Output the records below verbatim, minus the pictures.
== Data for the task ==
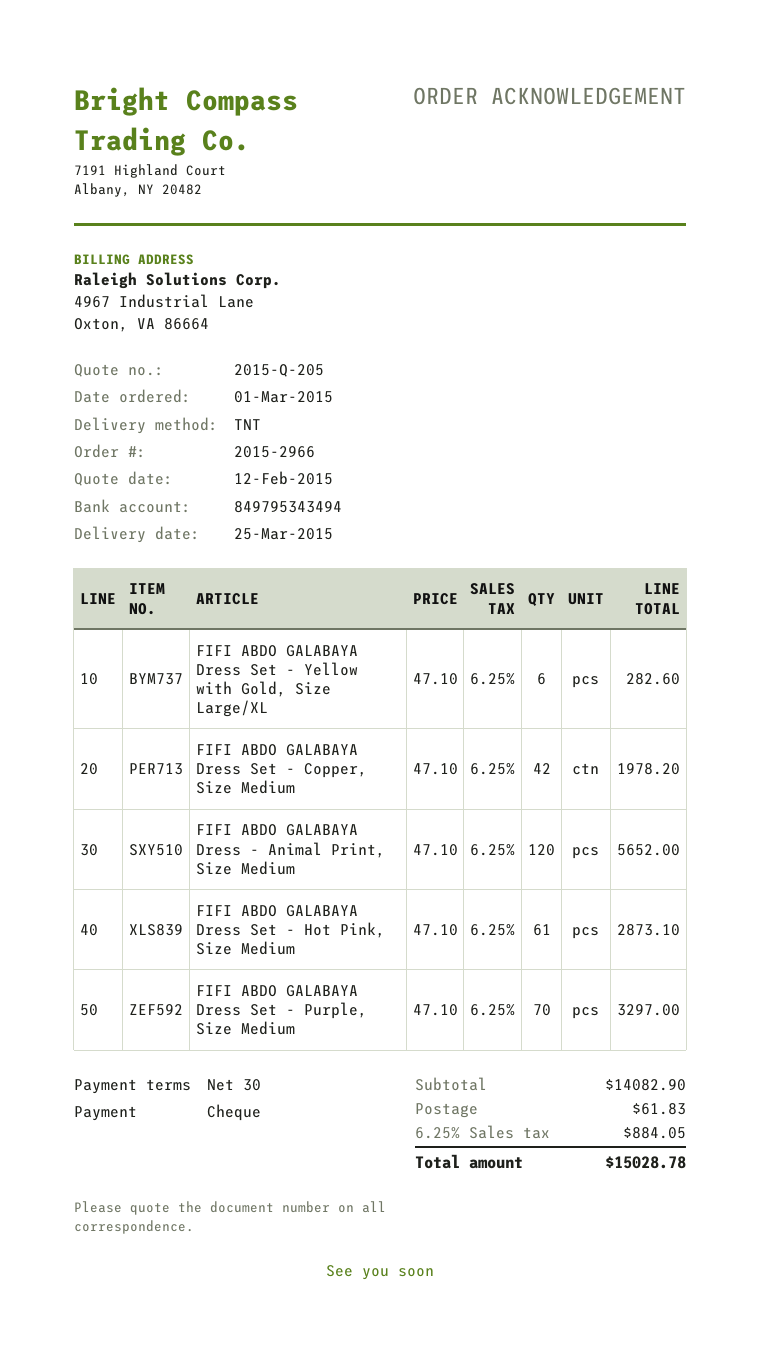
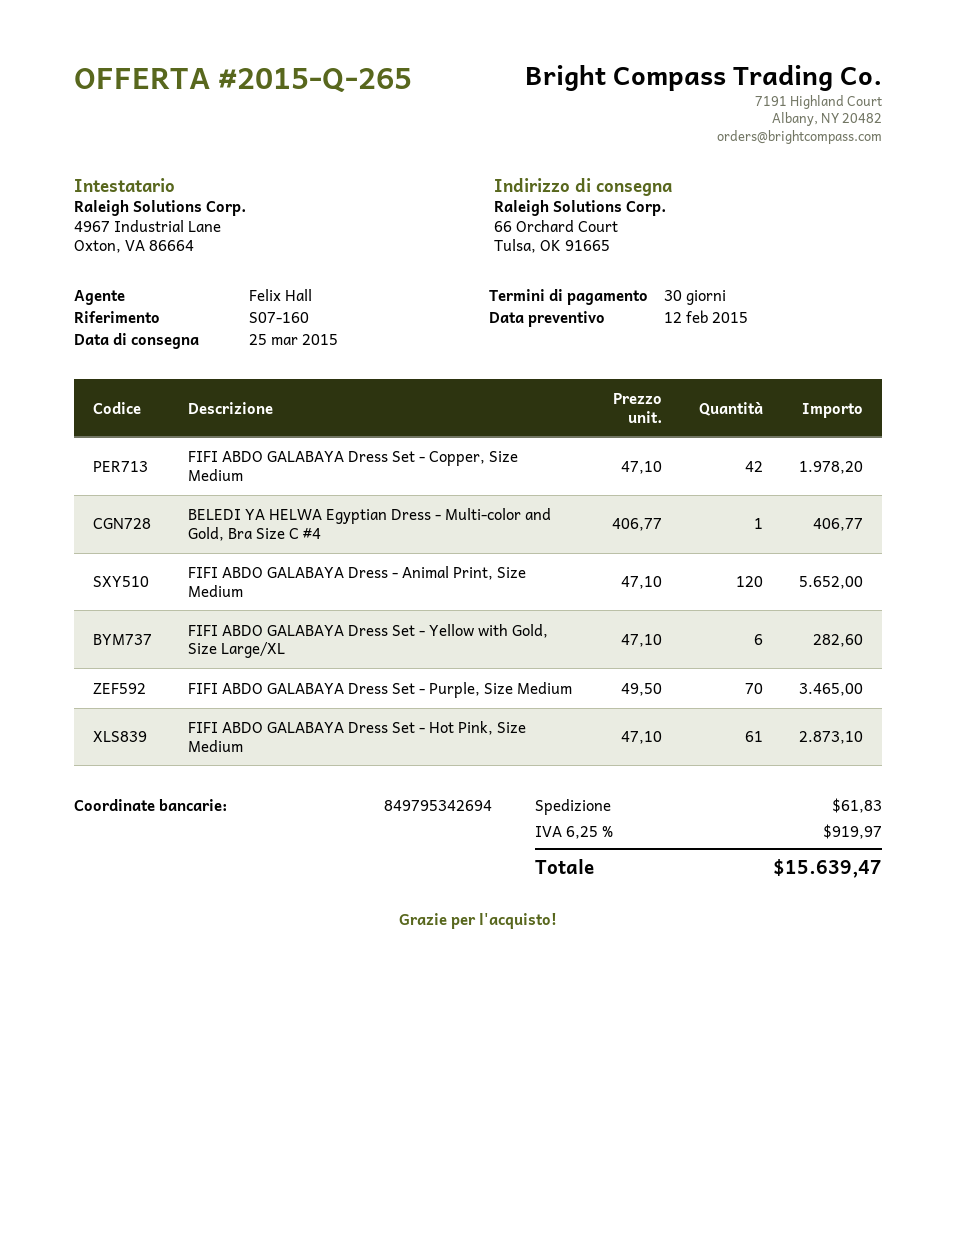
quote number: 2015-Q-205 -> 2015-Q-265
bank account: 849795343494 -> 849795342694
FIFI ABDO GALABAYA Dress Set - Purple, Size Medium: 70 x 47.10 = 3297.00 -> 70 x 49.50 = 3465.00
BELEDI YA HELWA Egyptian Dress - Multi-color and Gold, Bra Size C #4: none -> 1 x 406.77 = 406.77
tax: 6.25% = 884.05 -> 6.25% = 919.97
total: 15028.78 -> 15639.47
===
Solution below –
quote number: 2015-Q-205 -> 2015-Q-265
bank account: 849795343494 -> 849795342694
FIFI ABDO GALABAYA Dress Set - Purple, Size Medium: 70 x 47.10 = 3297.00 -> 70 x 49.50 = 3465.00
BELEDI YA HELWA Egyptian Dress - Multi-color and Gold, Bra Size C #4: none -> 1 x 406.77 = 406.77
tax: 6.25% = 884.05 -> 6.25% = 919.97
total: 15028.78 -> 15639.47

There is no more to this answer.